Written by Governor Bill Richardson, this is a master class for negotiators (and we are all negotiators).
Chock full of unbelievable anecdotes, Richardson shares his persuasive methods with a healthy dose of humor and some good gossip about his relationship with the Clintons.
Who else held hostage negotiations with the likes of Fidel Castro, Saddam Hussein, and Kim Jong-un?
His success merits our attention to his methods.
For local lawyers who negotiate in my particular jungle, Richardson’s methods would turn mediation, for one, on its head.
A few excerpts:
“Sometimes the best you can hope for is an agreement of any kind – something that can establish a working relationship going forward – followed by an awkward handshake.”

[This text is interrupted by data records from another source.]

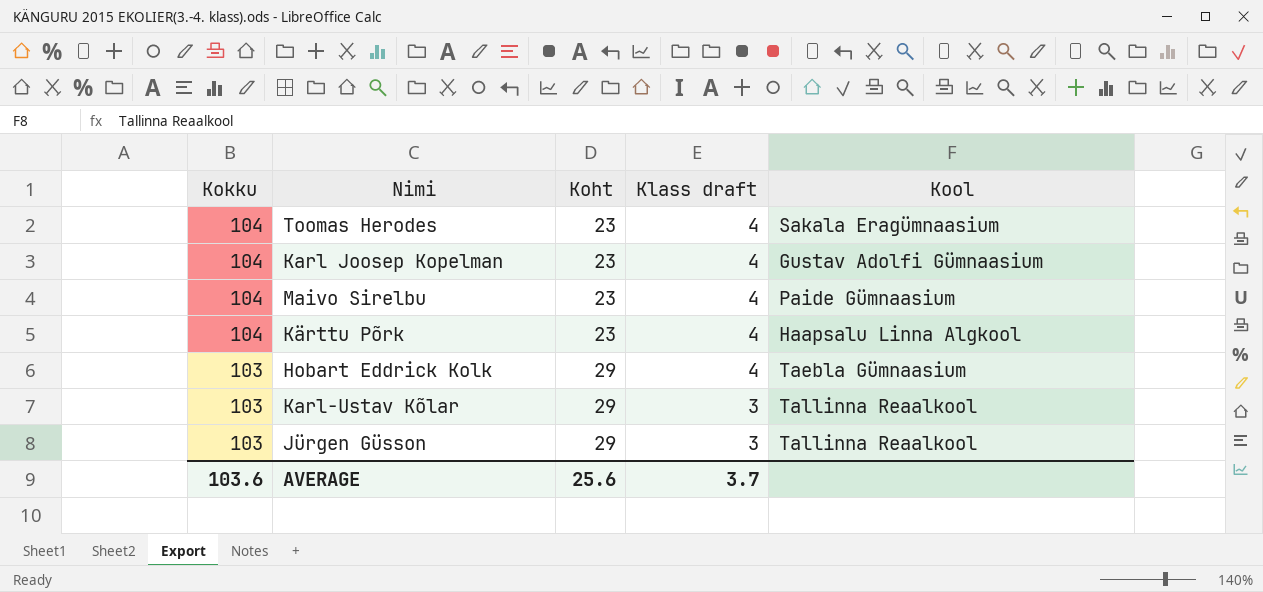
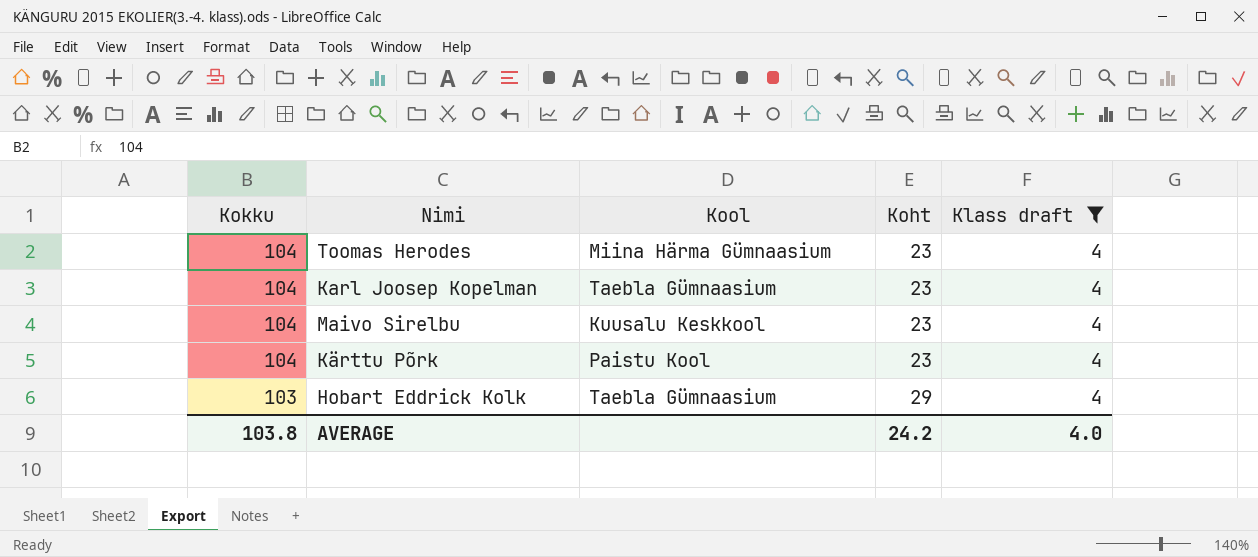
filter: none -> Klass draft = 4
column Kool | position: 5 -> 3
Toomas Herodes | Kool: Sakala Eragümnaasium -> Miina Härma Gümnaasium
Karl Joosep Kopelman | Kool: Gustav Adolfi Gümnaasium -> Taebla Gümnaasium
Maivo Sirelbu | Kool: Paide Gümnaasium -> Kuusalu Keskkool
Kärttu Põrk | Kool: Haapsalu Linna Algkool -> Paistu Kool
AVERAGE | Kokku: 103.6 -> 103.8
AVERAGE | Koht: 25.6 -> 24.2
AVERAGE | Klass draft: 3.7 -> 4.0

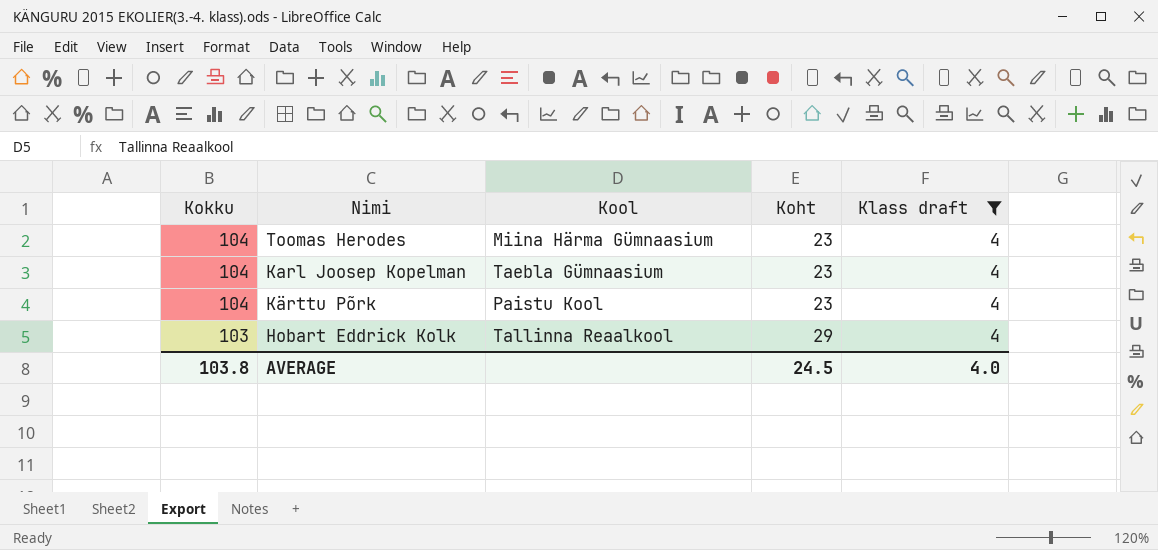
row Maivo Sirelbu: 104 | Kuusalu Keskkool | 23 | 4 -> none
Hobart Eddrick Kolk | Kool: Taebla Gümnaasium -> Tallinna Reaalkool
AVERAGE | Koht: 24.2 -> 24.5

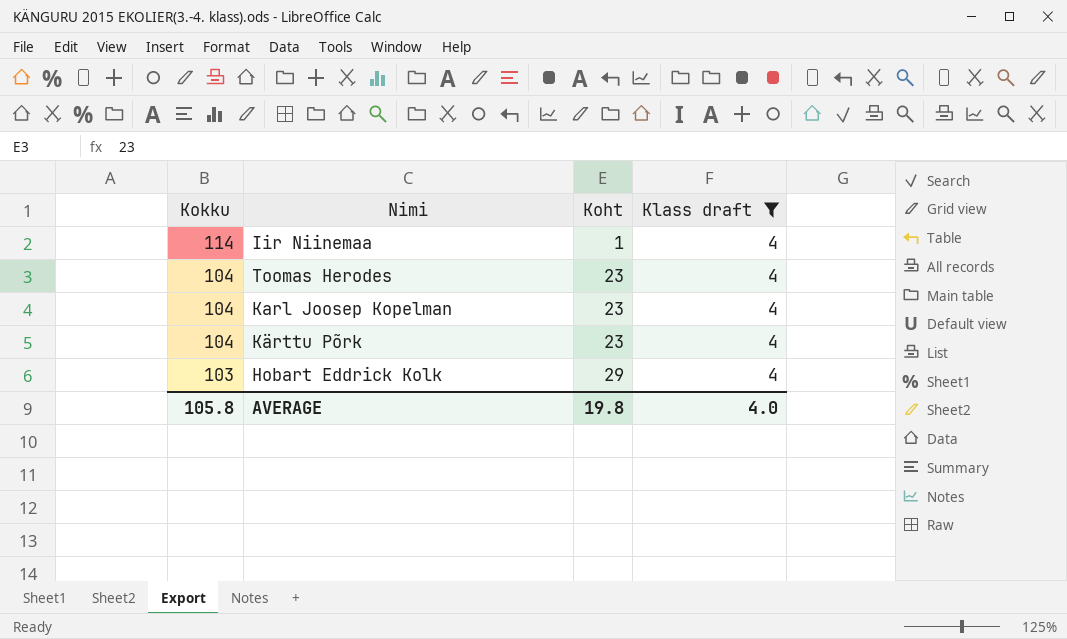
column Kool | position: 3 -> none
row Iir Niinemaa: none -> 114 | 1 | 4
AVERAGE | Kokku: 103.8 -> 105.8
AVERAGE | Koht: 24.5 -> 19.8

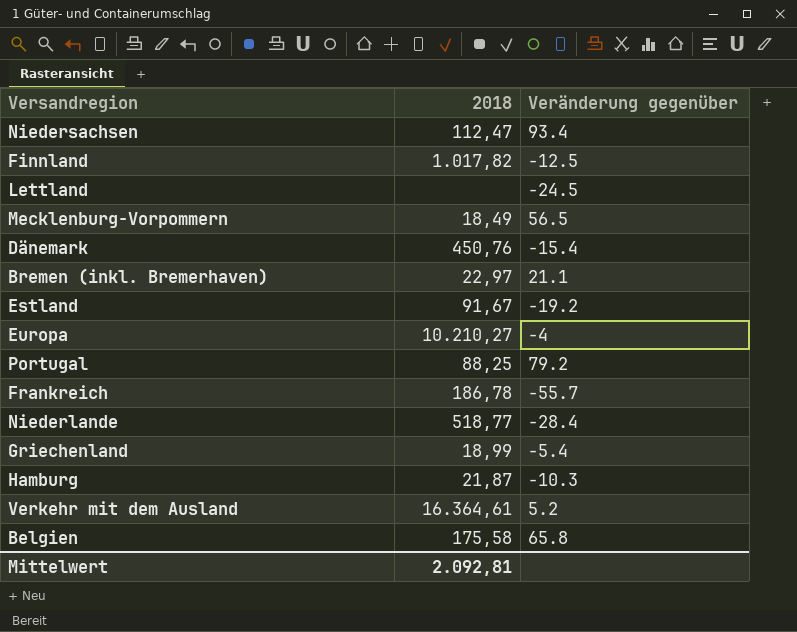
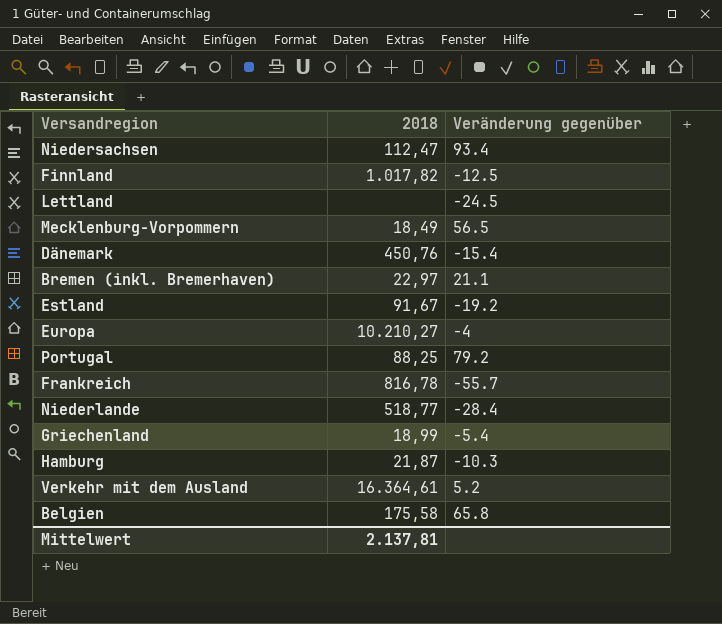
Frankreich | 2018: 186,78 -> 816,78
Mittelwert | 2018: 2.092,81 -> 2.137,81

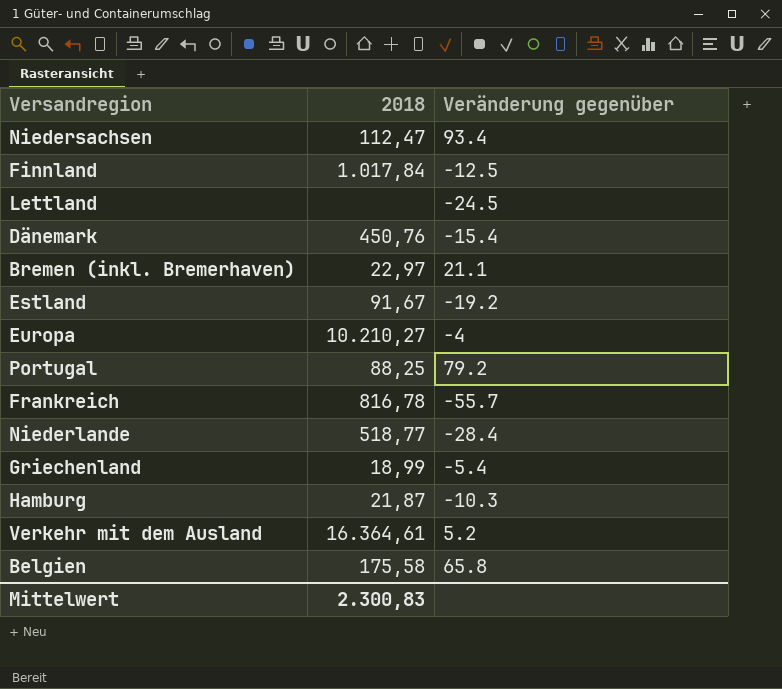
row Mecklenburg-Vorpommern: 18,49 | 56.5 -> none
Finnland | 2018: 1.017,82 -> 1.017,84
Mittelwert | 2018: 2.137,81 -> 2.300,83

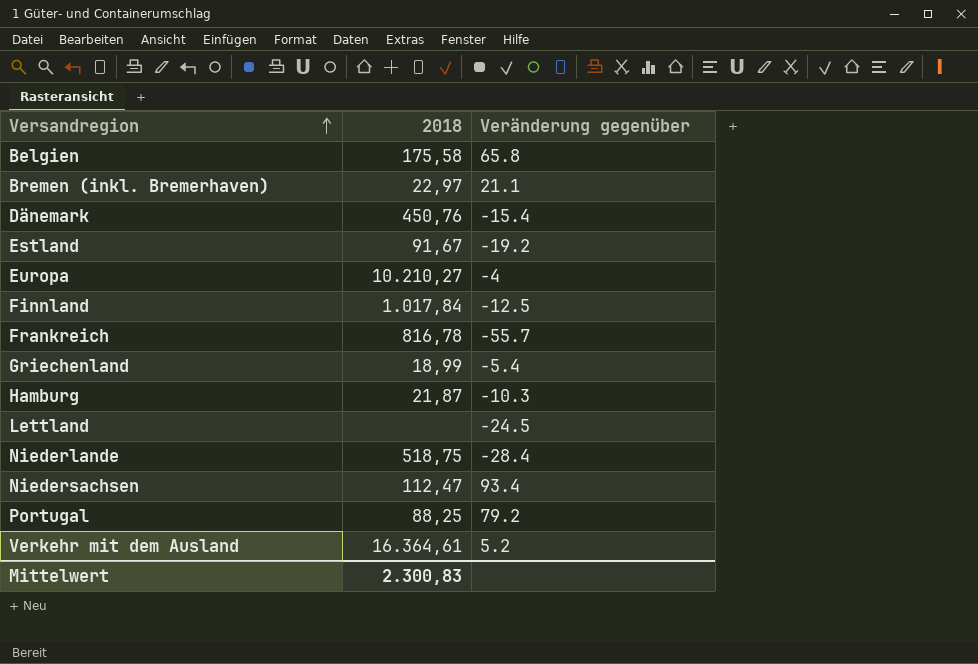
row order: none -> Versandregion ascending
Niederlande | 2018: 518,77 -> 518,75

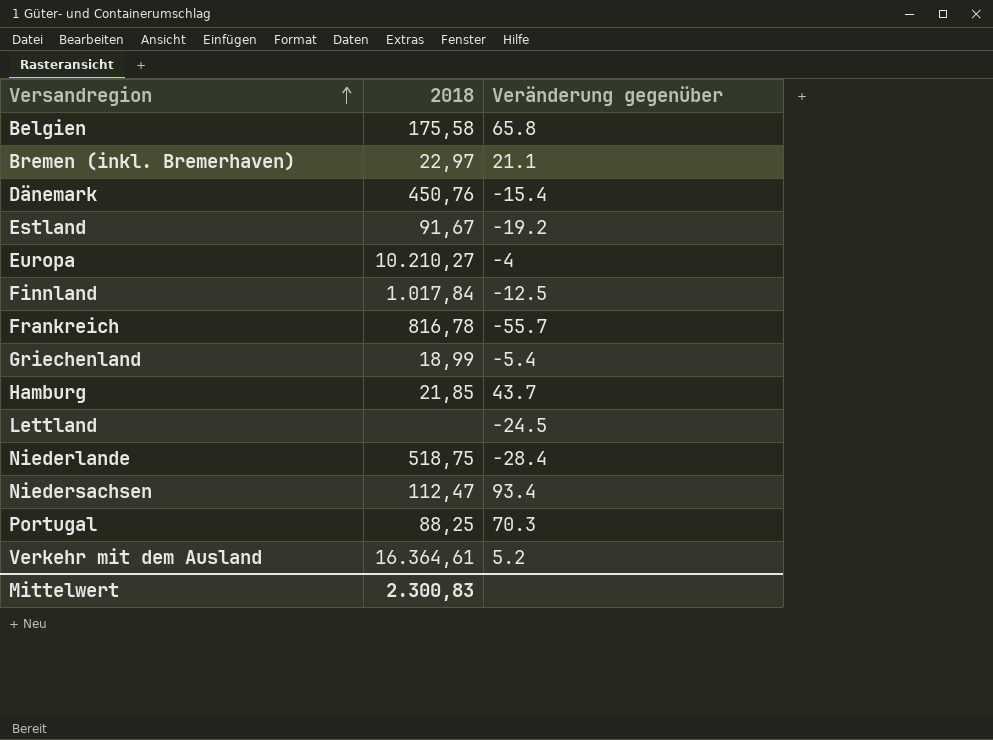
Hamburg | 2018: 21,87 -> 21,85
Hamburg | Veränderung gegenüber: -10.3 -> 43.7
Portugal | Veränderung gegenüber: 79.2 -> 70.3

“When dealing with humans, with our human foibles, human self-interest, human egos, and human error, sometimes the only option is to throw out all of the options and improvise.”
“ … though nominated for the Nobel Peace Prize five times, I have never won.”
“The best I can offer you is a lesson by example. . . Think of this as how to negotiate in a million easy steps.”
“My overriding operating theory … that we almost always benefit from talking, even to our enemies.”
“For their part, the books on negotiation that fill the business bestseller lists teach valuable lessons, but they are lessons that are useful primarily when the negotiators are balanced, coherent, and willing partners.”
Bill characterized negotiating with North Korea over the release of helicopter pilots, David Hilemon and Bobby Hall, as “one of the classic tactics from Negotiation 101: stalling.”
“As a negotiator, the real test for me is whether or not I want to be patient.”